If these results are correct, why would the prediction from GR not be well approximated by Newtonian gravity despite the dimensional analysis argument, which is often used to approximate the relative magnitude of relativistic corrections, suggesting that it should? It does concern me that similar arguments made all over physics could be crude/erroneous in some non-trivial way.
 A: I read Cooperstock & Tieu (2006) and will discuss it a bit.
Before getting started, we should remember that galactic rotation curves are not the only evidence for dark matter.  Gravitational lensing surveys and measurements of the cosmic microwave background both point to the existence of dark matter.  And all three (rot. curves, lensing, CMB) agree on the approximate ratio of baryonic matter to dark matter.  When a single model can explain multiple phenomena, that is strong evidence in favor of the model.
Background
The Newtonian gravity is a good model for motion around a point mass in the weak field, slow speed limit: $\frac{GM}{r}\sim v^2\ll 1$ (in units where $c=1$).  Starting from the Schwarzschild metric, one can take the appropriate limit and get Newtonian gravity.
Newtonian gravity is a linear theory, so the gravitational potential due to multiple point masses is the same as the sum of the individual gravitational fields.  This is because the field equation is a linear differential equation:
$$ \nabla^2 \varphi = 4\pi G \rho,$$
where $\varphi$ is the potential and $\rho$ is the mass density.
The usual method to determine the rotation curve of a galaxy with Newtonian gravity relies on a few assumptions: the gravitational field is weak, the galactic material is moving slowly.  There's also a hidden assumption that non-linear effects from GR are small.  This is true for 2-body dynamics, where you can track the appearance of non-linear terms in the post-Newtonian expansion.
A relativistic galactic model
Instead of modeling the galaxy as a collection of Newtonian point masses all orbiting their collective center of mass, Cooperstock & Tieu want to start with a fully relativistic, rotating cloud of dust.  This is related to the van Stockum dust metric.  Then they can take an appropriate limit of the relativistic system to get rotation curves.  If the Newtonian assumption was right all along, then their method should give the same result as the Newtonian one.  But they get something different.
The metric for their rotating dust contains non-zero, off-diagonal terms in $g_{t\phi}$.  This is the same type of term that results in frame dragging in the Kerr metric.  They define the important part of that off-diagonal term as $N$.  If all of the terms containing $N$'s were suppressed by one of the small factors, $\frac{GM}{r}$ or $v^2$, then none of this would matter.  To first order, Newtonian gravity would be fine.  Cooperstock & Tieu say that that is not the case.  The off-diagonal term $N$ matters.

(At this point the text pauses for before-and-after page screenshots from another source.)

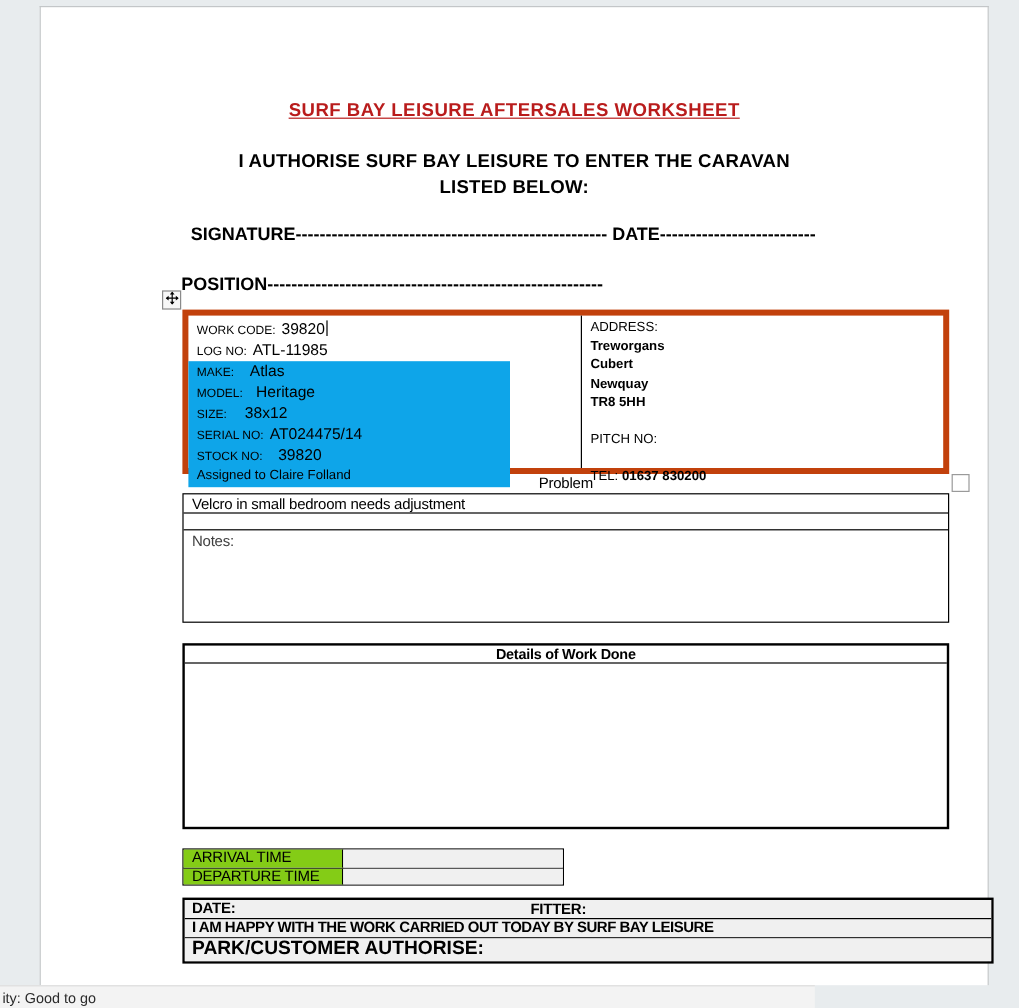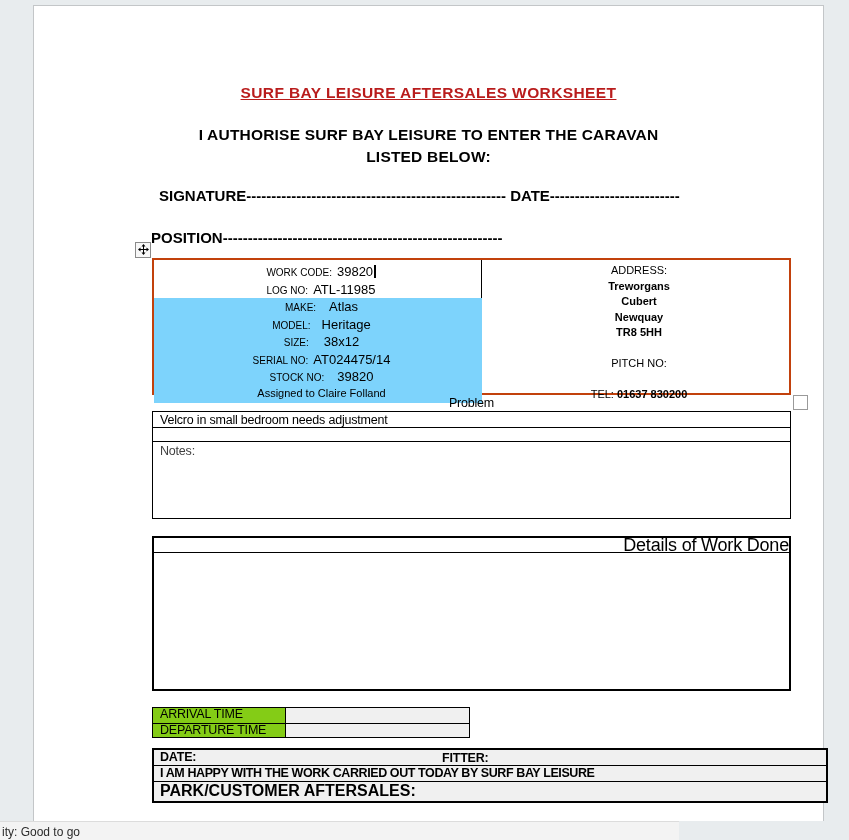--- a/index.html
+++ b/index.html
@@ -25,7 +25,7 @@
 
   
   .tbl1 { position:absolute; left:118px; top:252px; width:639px; height:137px;
-    border:2px solid #c2410c; display:flex;text-align:center; }
+    border:5px solid #c2410c; display:flex; }
   .tbl1-left { width:328px; height:100%; border-right:1px solid #000; padding:3px 0 0 7px; }
   .tbl1-right { flex:1; padding:3px 0 0 7px; font-size:11px; line-height:15.5px; color:#000; }
   .t1row { line-height:15.5px; white-space:nowrap; }

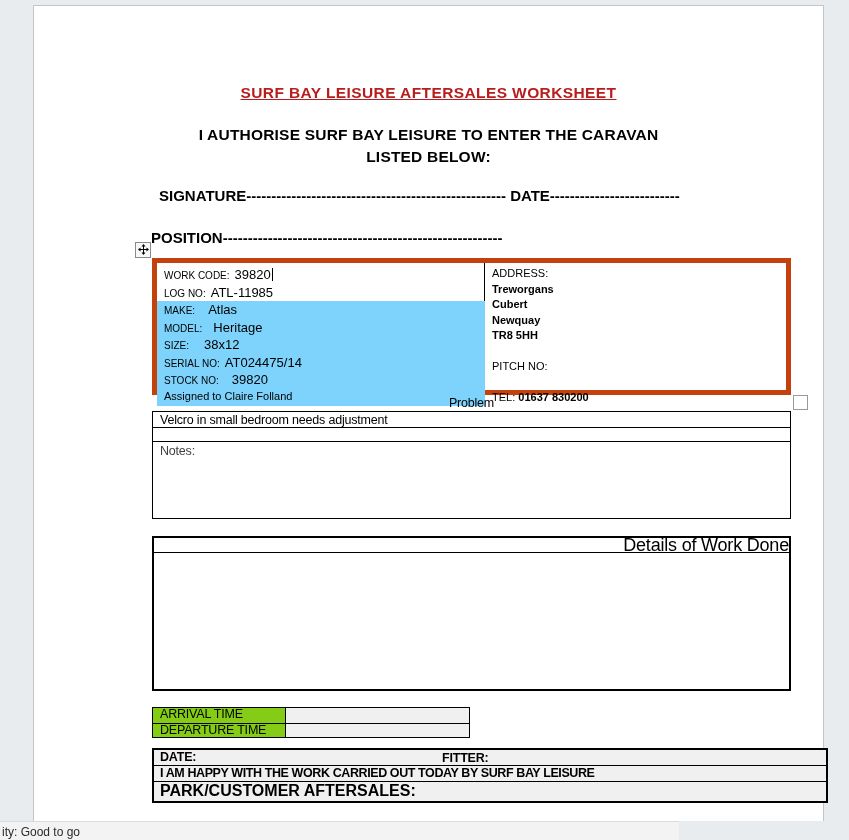--- a/index.html
+++ b/index.html
@@ -31,7 +31,7 @@
   .t1row { line-height:15.5px; white-space:nowrap; }
   .t1row .lbl { font-size:10px; color:#000; }
   .t1row .val { font-size:13px; color:#000; margin-left:5px; }
-  .shade-block { background:#7dd3fc; margin-left:-7px; padding-left:7px; width:328px; }
+  .shade-block { background:#0ea5e9; margin-left:-7px; padding-left:7px; width:268px; }
   .shade-block .t1row:nth-child(1) .val { margin-left:13px; }
   .shade-block .t1row:nth-child(2) .val { margin-left:11px; }
   .shade-block .t1row:nth-child(3) .val { margin-left:15px; }

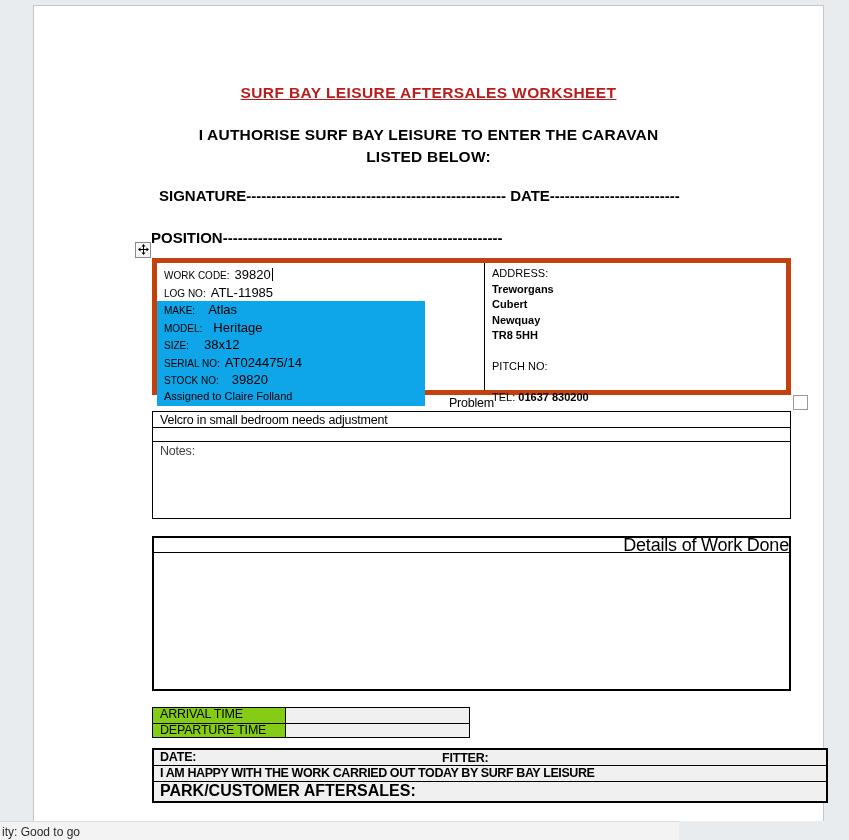--- a/index.html
+++ b/index.html
@@ -53,8 +53,8 @@
 
   
   .details-tbl { position:absolute; left:118px; top:530px; width:639px; border:2px solid #000; }
-  .details-hdr { height:15px; border-bottom:1px solid #000; text-align:right;
-    font-size:18px; letter-spacing:-.2px; line-height:14px; color:#000; }
+  .details-hdr { height:15px; border-bottom:1px solid #000; text-align:center;
+    font-size:12px; letter-spacing:-.2px; line-height:14px; color:#000;font-weight:bold; }
   .details-body { height:136px; }
 
   

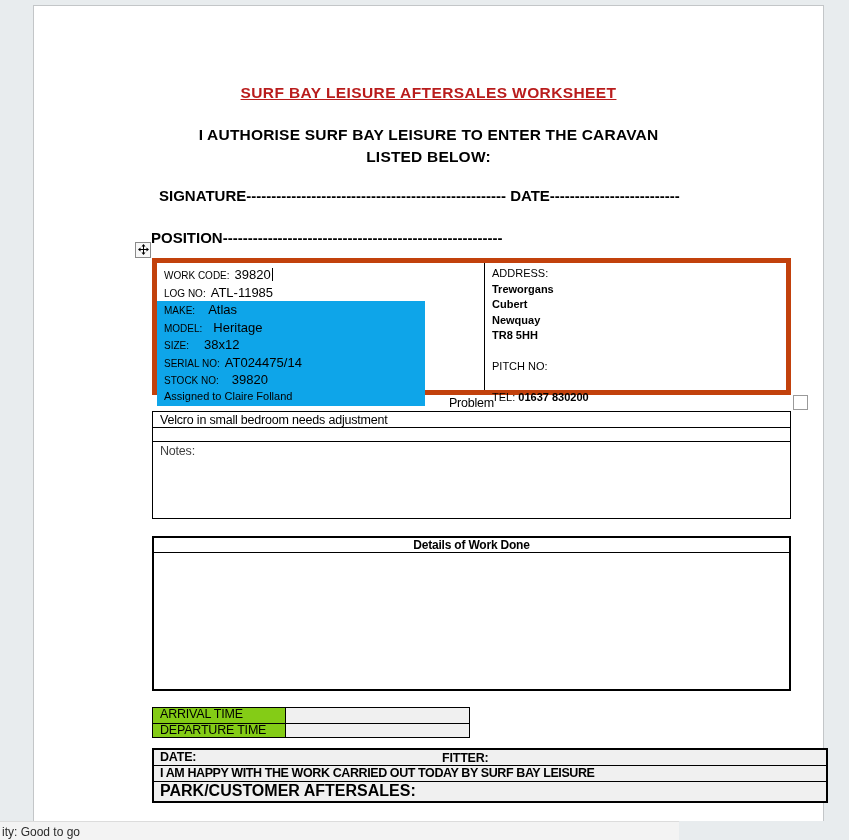--- a/index.html
+++ b/index.html
@@ -185,7 +185,7 @@
         <span class="f-fitter">FITTER:</span>
       </div>
       <div class="f-row2">I AM HAPPY WITH THE WORK CARRIED OUT TODAY BY SURF BAY LEISURE</div>
-      <div class="f-row3">PARK/CUSTOMER AFTERSALES:</div>
+      <div class="f-row3">PARK/CUSTOMER AUTHORISE:</div>
     </div>
 
   </div>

The contribution of $N$ is non-linear.  You can't just add up the gravitational contribution from each dust particle to get the answer using Newtonian gravity.
Did they make a mistake?
The second half of the paper attempts to address concerns from other scholars.  There are a lot of concerns, and much of them are quite technical.  Without digging into the whole thing in more detail I can't tell for sure who is right.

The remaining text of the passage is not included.